→ Task item: Drop all images. Then write out each line below exactly as given.

Extracted records section start

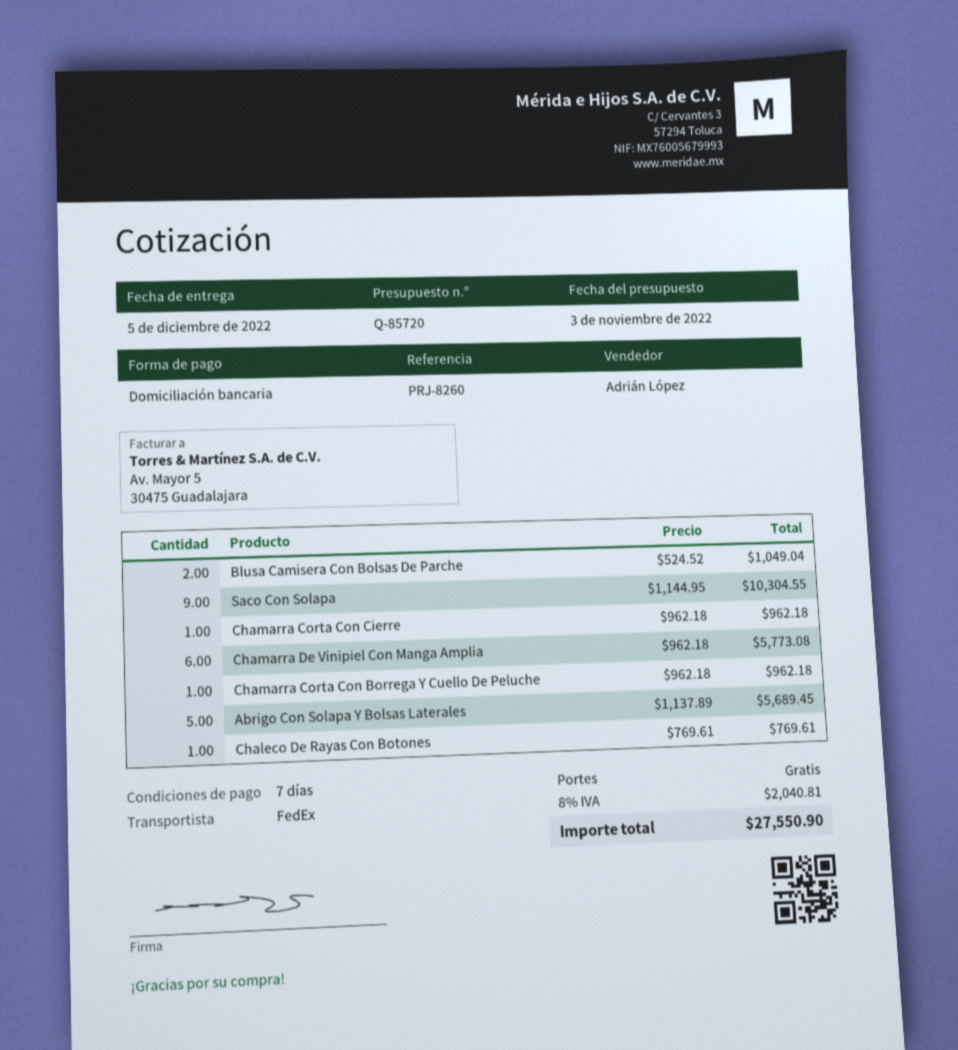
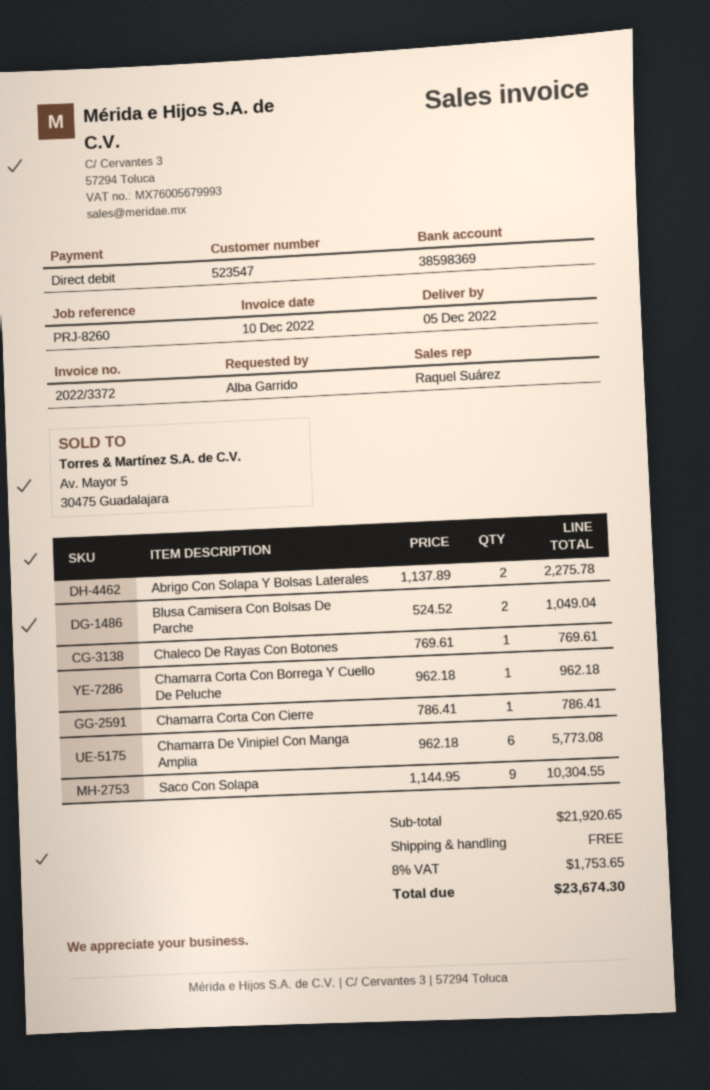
sales rep: Adrián López -> Raquel Suárez
Chamarra Corta Con Cierre: 1 x 962.18 = 962.18 -> 1 x 786.41 = 786.41
Abrigo Con Solapa Y Bolsas Laterales: 5 x 1137.89 = 5689.45 -> 2 x 1137.89 = 2275.78
tax: 8% = 2040.81 -> 8% = 1753.65
total: 27550.90 -> 23674.30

Extracted records section end

→ Solution to the exercise:
sales rep: Adrián López -> Raquel Suárez
Chamarra Corta Con Cierre: 1 x 962.18 = 962.18 -> 1 x 786.41 = 786.41
Abrigo Con Solapa Y Bolsas Laterales: 5 x 1137.89 = 5689.45 -> 2 x 1137.89 = 2275.78
tax: 8% = 2040.81 -> 8% = 1753.65
total: 27550.90 -> 23674.30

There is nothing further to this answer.